■ **MATERIAL SUPPLIED**:
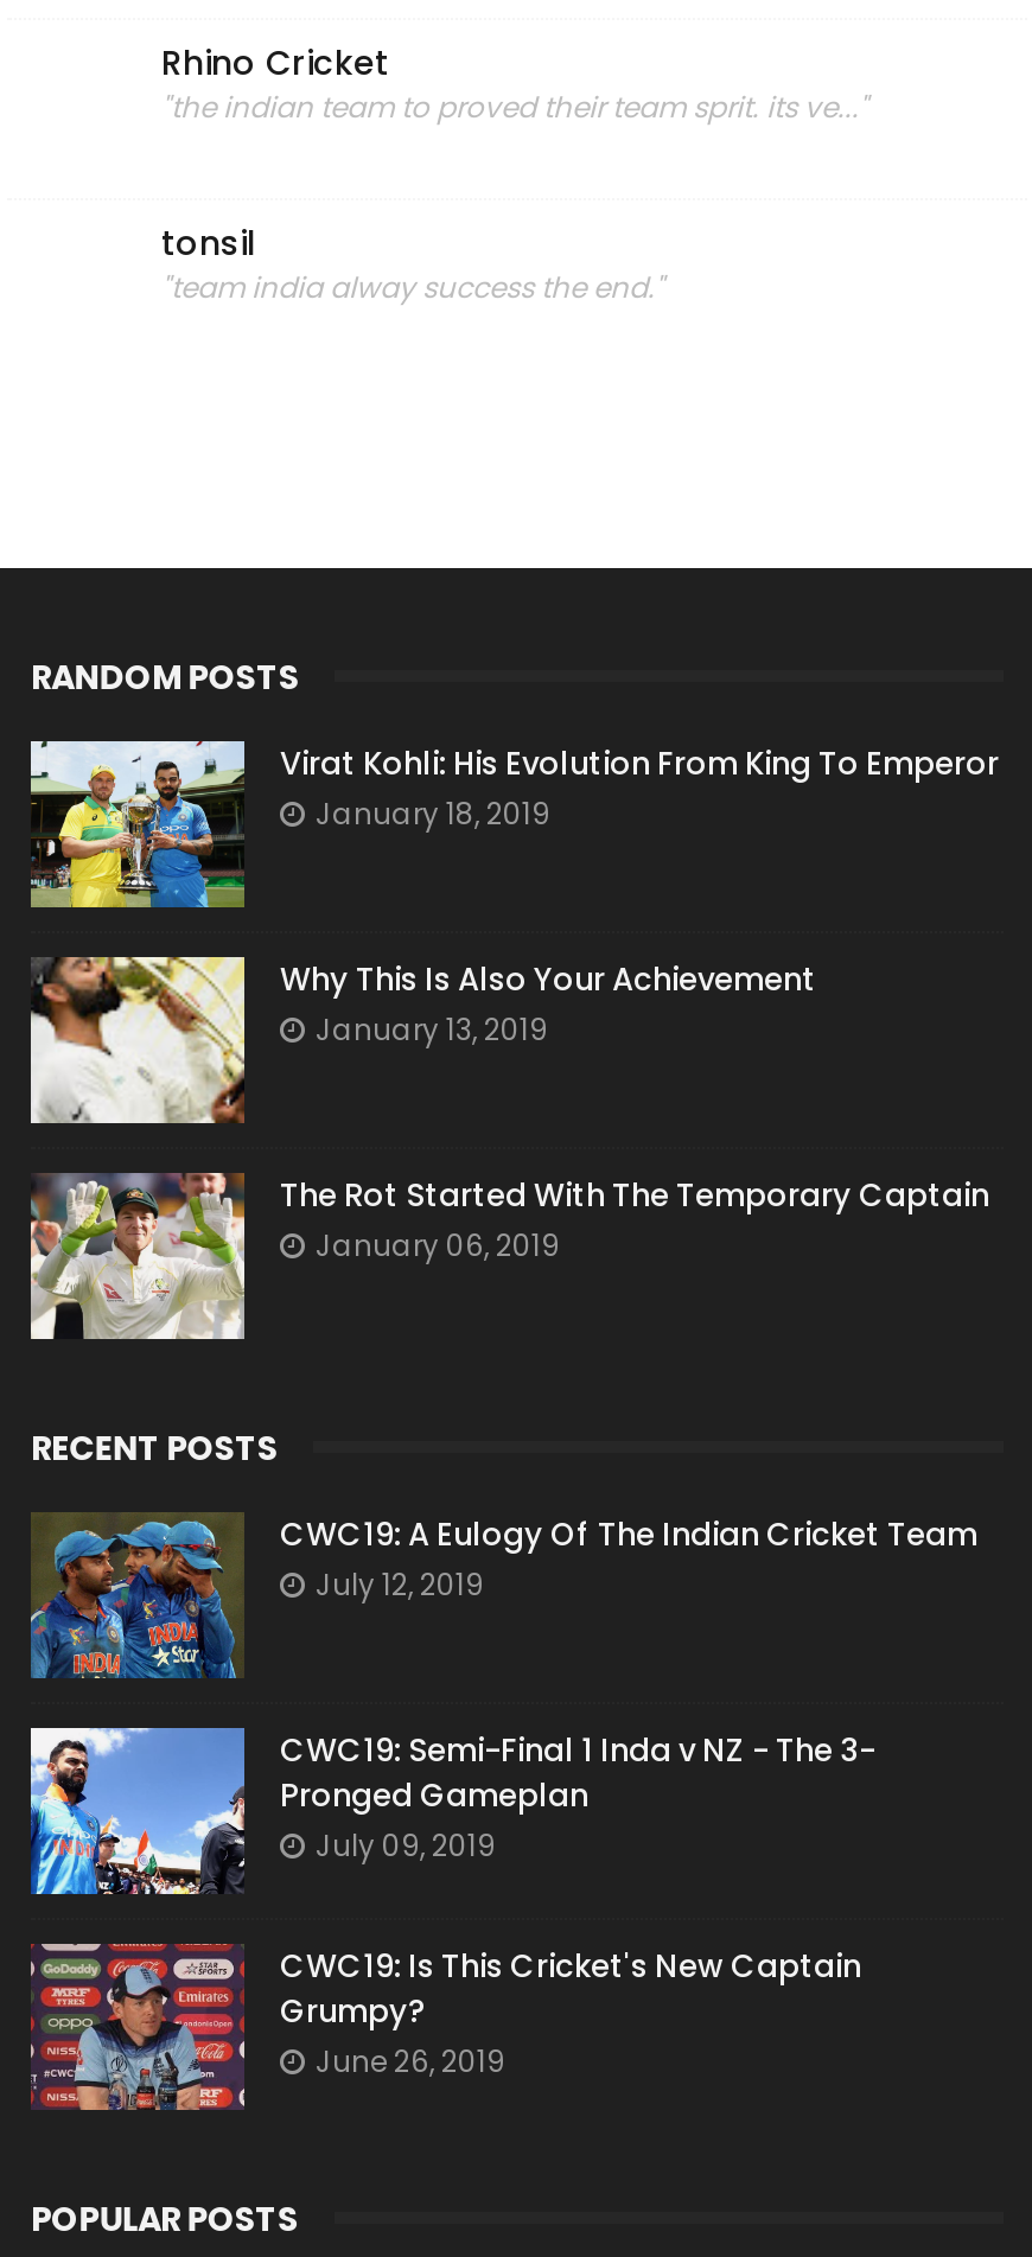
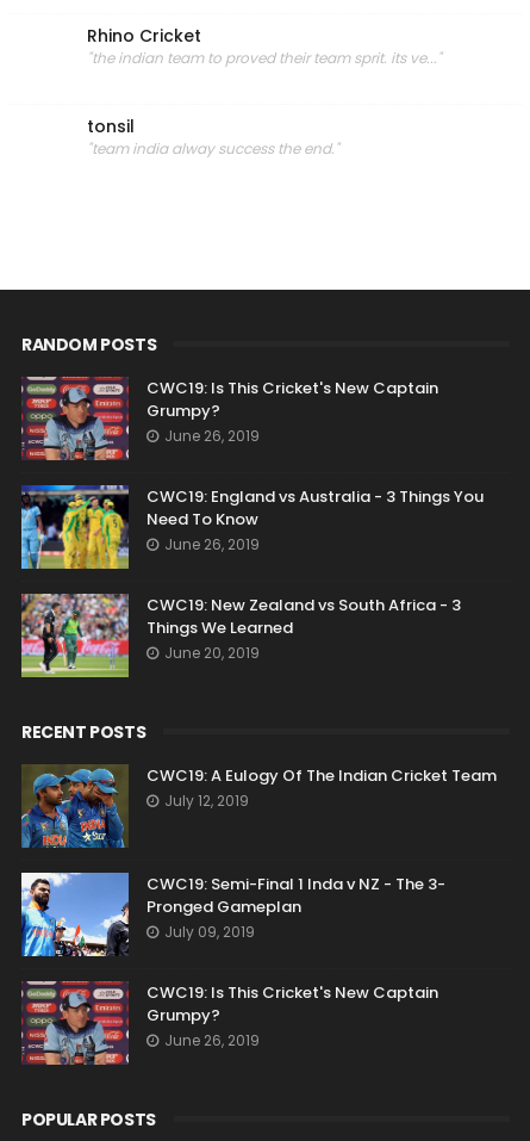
[28,739,999,910] [image] | Virat Kohli: His Evolution From King To Emperor | January 18, 2019 -> [20,376,438,461] [image] | CWC19: Is This Cricket's New Captain | Grumpy? | June 26, 2019
[28,955,816,1126] [image] | Why This Is Also Your Achievement | January 13, 2019 -> [20,484,484,570] [image] | CWC19: England vs Australia - 3 Things You | Need To Know | June 26, 2019
[28,1172,989,1341] [image] | The Rot Started With The Temporary Captain | January 06, 2019 -> [20,593,461,678] [image] | CWC19: New Zealand vs South Africa - 3 | Things We Learned | June 20, 2019

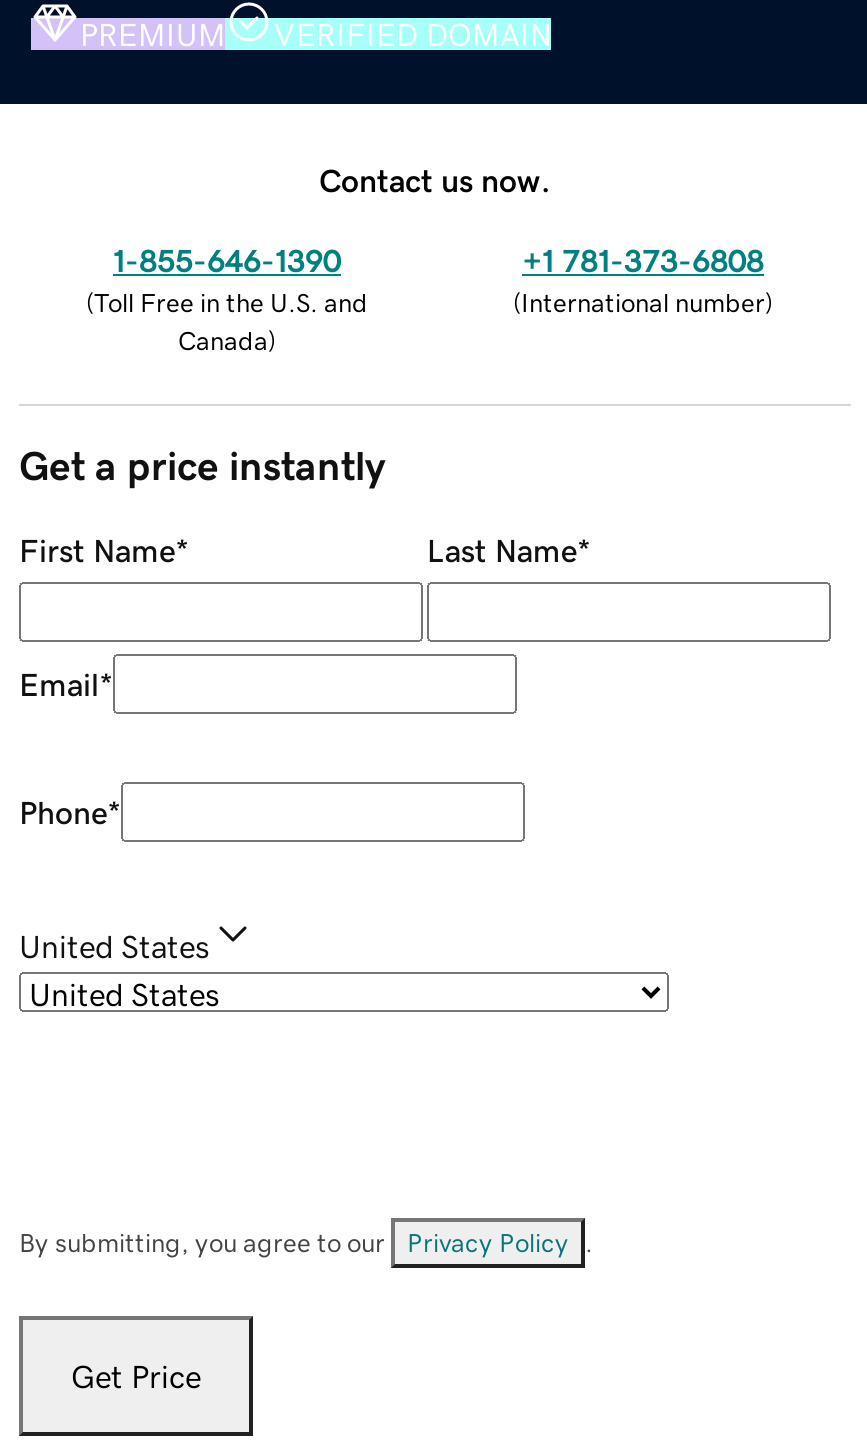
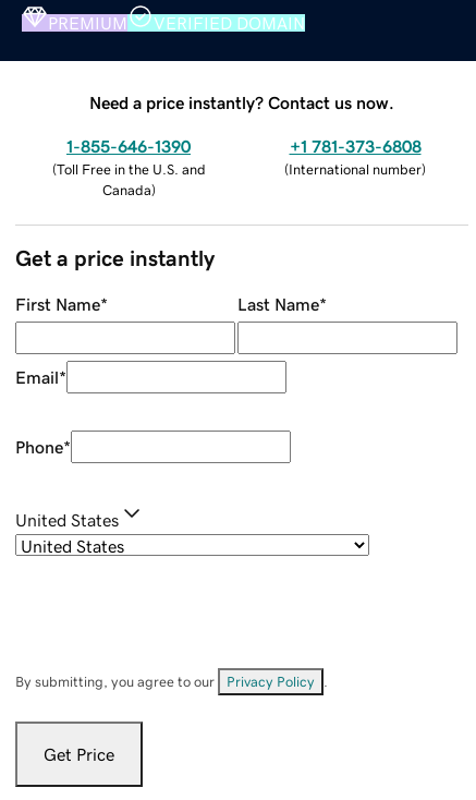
[319,163,551,195] Contact us now. -> [89,93,394,111] Need a price instantly? Contact us now.

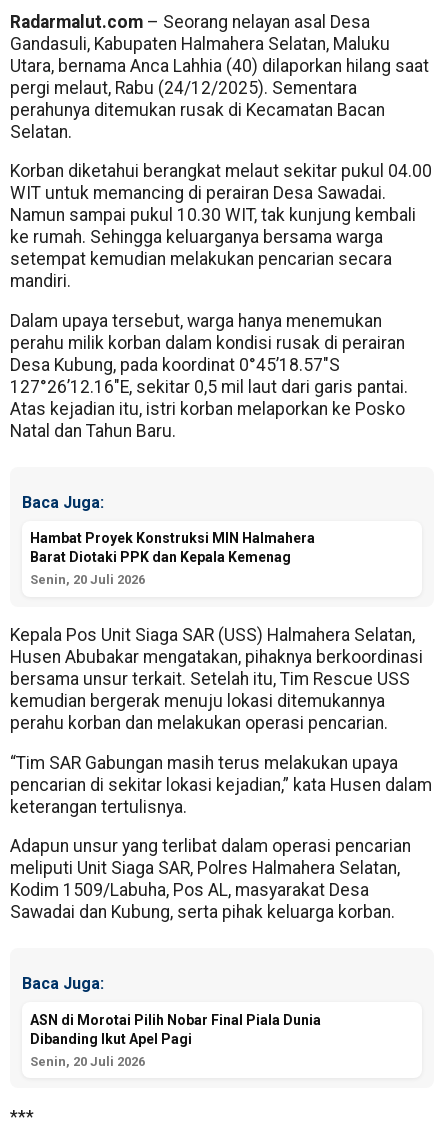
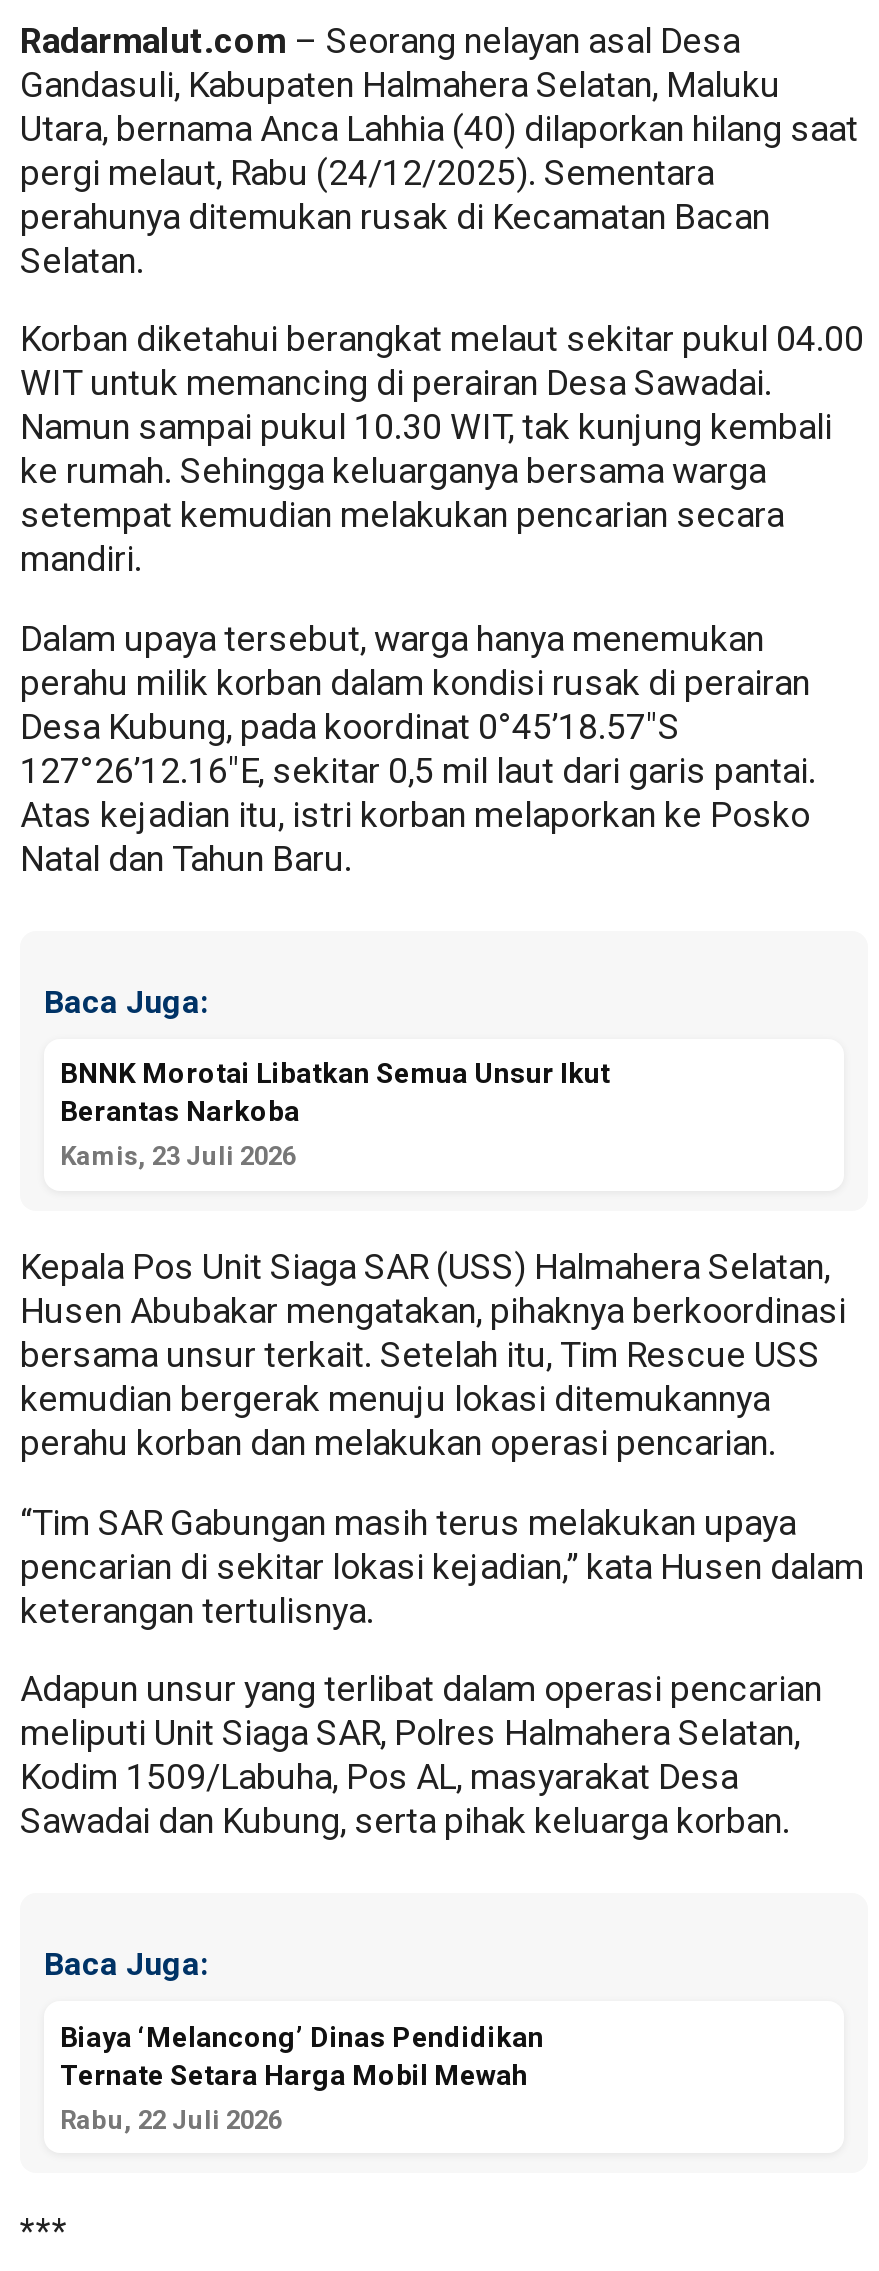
[30,530,315,587] Hambat Proyek Konstruksi MIN Halmahera | Barat Diotaki PPK dan Kepala Kemenag | Senin, 20 Juli 2026 -> [60,1057,610,1171] BNNK Morotai Libatkan Semua Unsur Ikut | Berantas Narkoba | Kamis, 23 Juli 2026
[30,1012,321,1068] ASN di Morotai Pilih Nobar Final Piala Dunia | Dibanding Ikut Apel Pagi | Senin, 20 Juli 2026 -> [60,2020,544,2134] Biaya ‘Melancong’ Dinas Pendidikan | Ternate Setara Harga Mobil Mewah | Rabu, 22 Juli 2026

■ **WORK INSTRUCTION**: Reproduce the records above exactly, starting with the line that contains "[30,530,315,587] Hambat Proyek" and ending with the last line.

■ **RESULT OF THIS TASK**:
[30,530,315,587] Hambat Proyek Konstruksi MIN Halmahera | Barat Diotaki PPK dan Kepala Kemenag | Senin, 20 Juli 2026 -> [60,1057,610,1171] BNNK Morotai Libatkan Semua Unsur Ikut | Berantas Narkoba | Kamis, 23 Juli 2026
[30,1012,321,1068] ASN di Morotai Pilih Nobar Final Piala Dunia | Dibanding Ikut Apel Pagi | Senin, 20 Juli 2026 -> [60,2020,544,2134] Biaya ‘Melancong’ Dinas Pendidikan | Ternate Setara Harga Mobil Mewah | Rabu, 22 Juli 2026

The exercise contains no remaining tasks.